Marijuana production on public lands is a multi-billion dollar industry, with Mexican drug cartels responsible for 80 percent of the grow operations. More than 50 percent of the marijuana produced on public lands across the country is in California. Hawaii, Kentucky, Oregon, Tennessee, Washington, and West Virginia are also targets for the cartels' illegal use of public lands. Last year, more than 1.1 million marijuana plants were eradicated from State or Federal public lands in the State of California alone, with an estimated street value of $4.5 billion.

Intelligence indicates that the cartels are expanding their operations north and east, and seizures/eradication of marijuana on public lands in California is expected to break last year's record. Already, just two months into this year's growing season, more than 940,000 plants have been eradicated in the state. Out of 228 California marijuana grow operations seized on public lands so far this year, 166 were associated with Mexican national criminal organizations.

Director Walters, President Bush's "Drug Czar," said, "Mexican drug cartels are turning our national parks into centers of international drug production and trafficking. Every American should be outraged that parts of their public lands are being held hostage by illegal drug traffickers."

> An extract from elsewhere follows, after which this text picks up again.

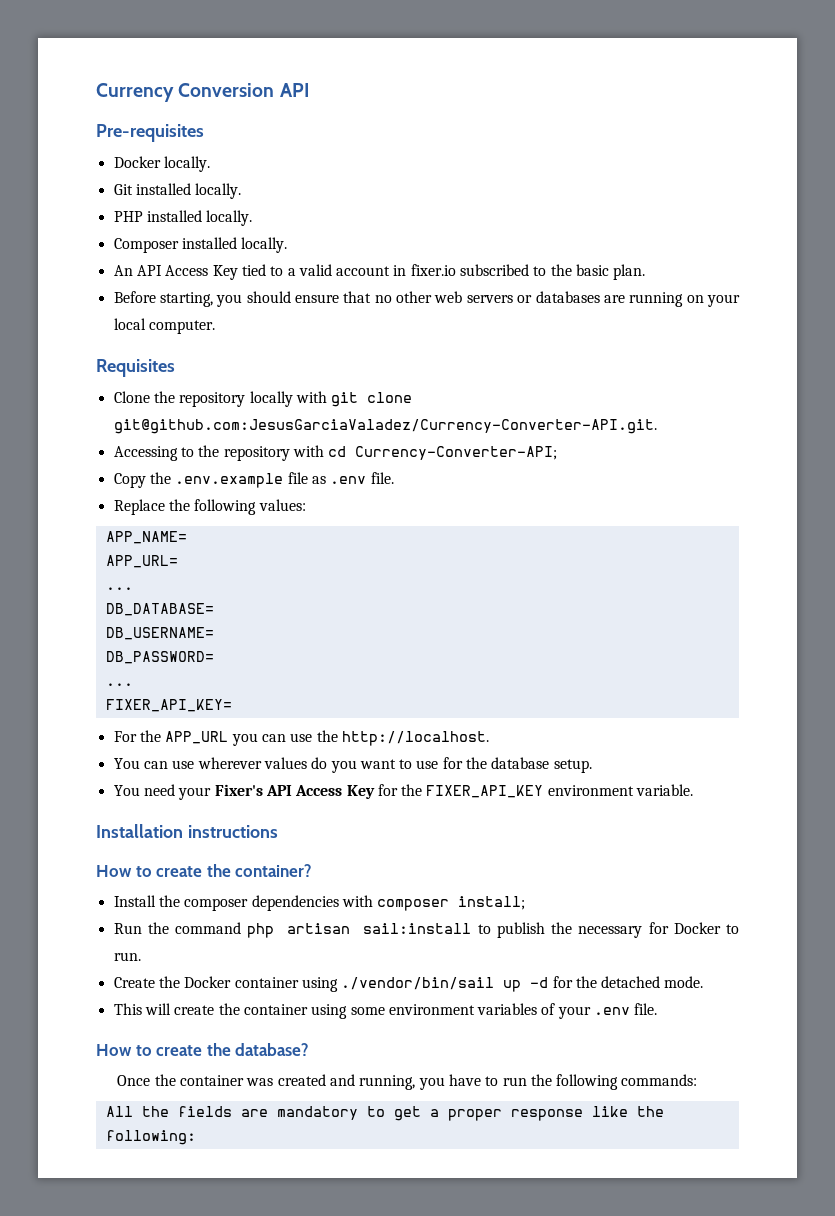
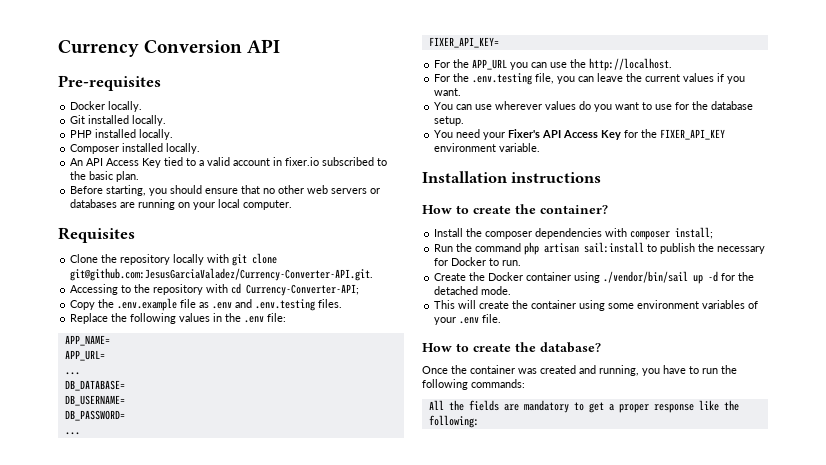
[370,472,394,484] file. -> [235,299,343,311] and .env.testing files.
[258,499,306,511] values: -> [179,313,287,323] values in the .env file:
(489, 738) none -> [434,73,746,85] [434,88,462,96] // For the .env.testing file, you can leave the current values if you want.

Mexican drug trafficking organizations have traditionally smuggled large amounts of marijuana into the United States through our shared border. Strengthened border controls have recently made those smuggling operations more precarious, and thus, the cartels are moving their centers of production inside the United States. Combined with the huge profitability of marijuana production relative to that for other drugs like methamphetamine, there have recently been significant increases in domestic public lands production of marijuana. Each marijuana plant has the potential to produce one pound of marijuana, with a current street value of approximately $4,000.

"There is hardly a more precious resource than our national park lands. All of us are entitled to enjoy these marvels without fear of encountering large-scale marijuana grows defended by armed guards. We are committed to doing all we can to eradicate this most serious problem from our public lands," said United States Attorney Scott.

The consequences of marijuana production on public lands are significant. Law enforcement has reported increases in violence and intimidation associated with the Mexican organized criminal groups and those hired to protect the marijuana plantations. In 2005, during an early morning raid, law enforcement officers were ambushed while approaching a marijuana grow location, resulting in the serious wounding of a law enforcement officer and the death of a grower. There were four separate reports last year of armed growers threatening hunters while on public lands, and in 2001, a man and his eight-year old son were shot and critically injured at an illegal grow site hidden on their own property.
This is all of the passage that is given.